すべての苦しみのもと。
老夫婦で労わりあいながら暮らしてる。
老夫婦と言うにはかなり早いけど、まあ空気はそんな感じ。
そんななか、ひとりで旅行に行ってきた。
漫才コンビ「和牛」の2年ぶりの単独ライブが当たっていたのだ。行き先は愛媛。
愛犬のことがあってからすべてのことに気力がなく、準備もなかなか進まなかったのだけれど、内子町というところに涅槃仏のあるお寺があるということがわかり、思い切って行くことにした。
一度見てみたいとおもっていた涅槃仏、そして和牛の番組のロケ地だったことが大きく背中を押してくれた。

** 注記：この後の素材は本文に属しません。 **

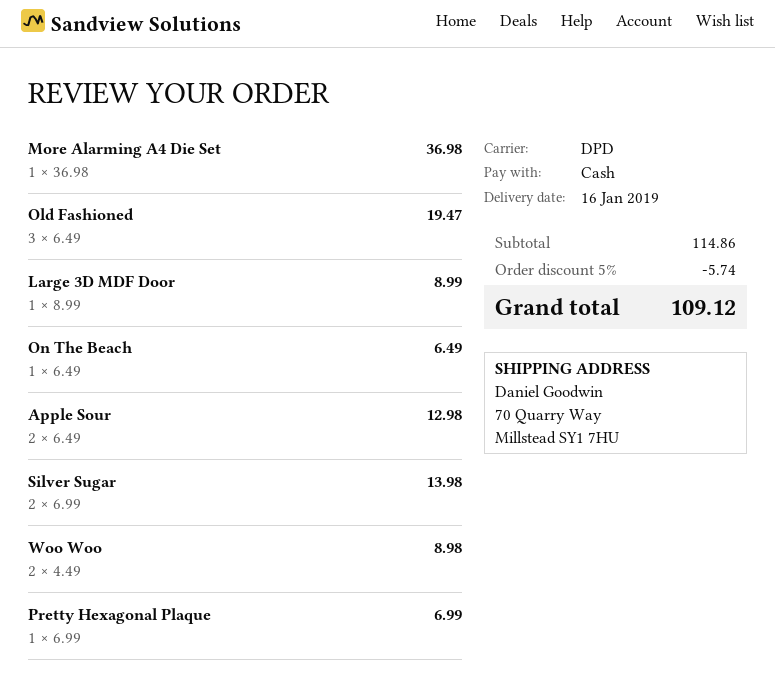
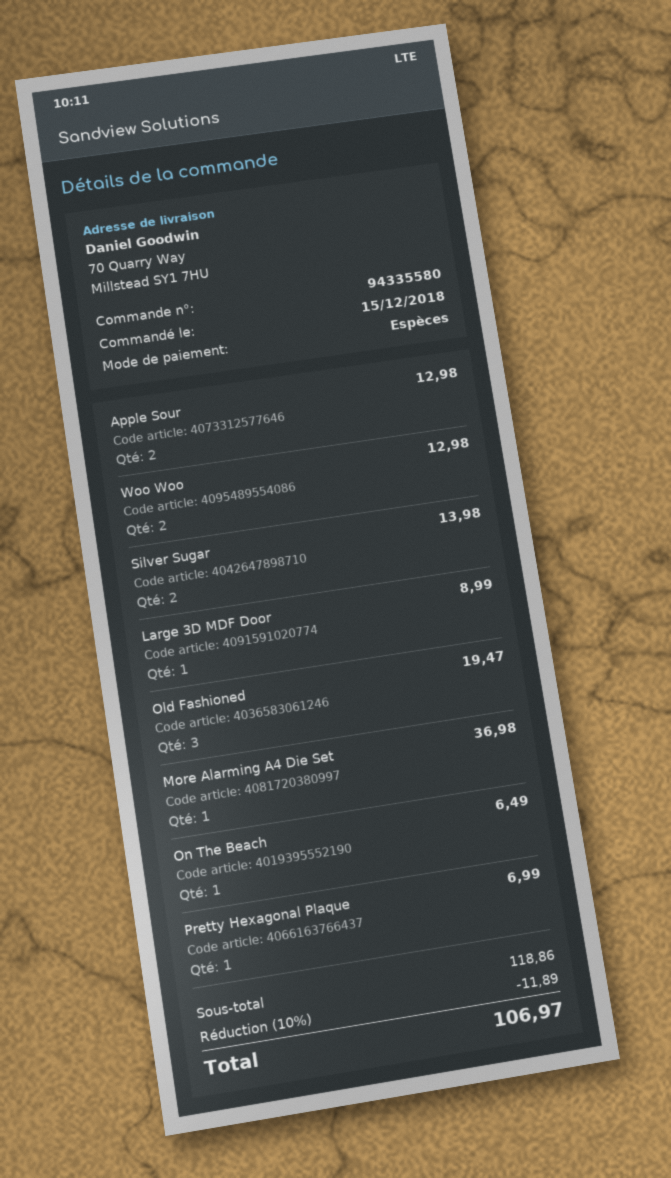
Woo Woo: 2 for 8.98 -> 2 for 12.98
subtotal: 114.86 -> 118.86
discount: 5% = 5.74 -> 10% = 11.89
total: 109.12 -> 106.97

「推し」ってすごい。
ひとりで旅行に行くとき、以前なら愛犬の世話の細かい指示とお願いを家族にして出かけていた。お願いをしていったところで、ご飯よりお菓子が多めの食生活になることは分かりきっていたのだけれど、食の細い愛犬がわたしが帰るまでの間、なんとか無事でいられるようにと出かける前からあれやこれやと考えるのが常だった。
そして旅先からも愛犬の様子をたずね、帰路につけば早く帰りたい会いたいと、心は早足になっていた。そのすべてが今はない。
旅先では、常に愛犬を探している自分に気がついた。以前ならまったく興味のなかった犬のイラストのタオルとか、小さい子ども向けの犬のぬいぐるみとか。世の中にあふれている可愛らしい動物の絵入りグッズは、今のわたしのような探してるおばさんのためにあるのかも。
今週末でやっと四十九日。このまま行くと、家のなかはなんとなく愛犬に似てるグッズであふれるかもしれない。涅槃仏に、すべての苦しみのもとは「もっともっと」という欲であると諭されたばかりだけど、まあいいや。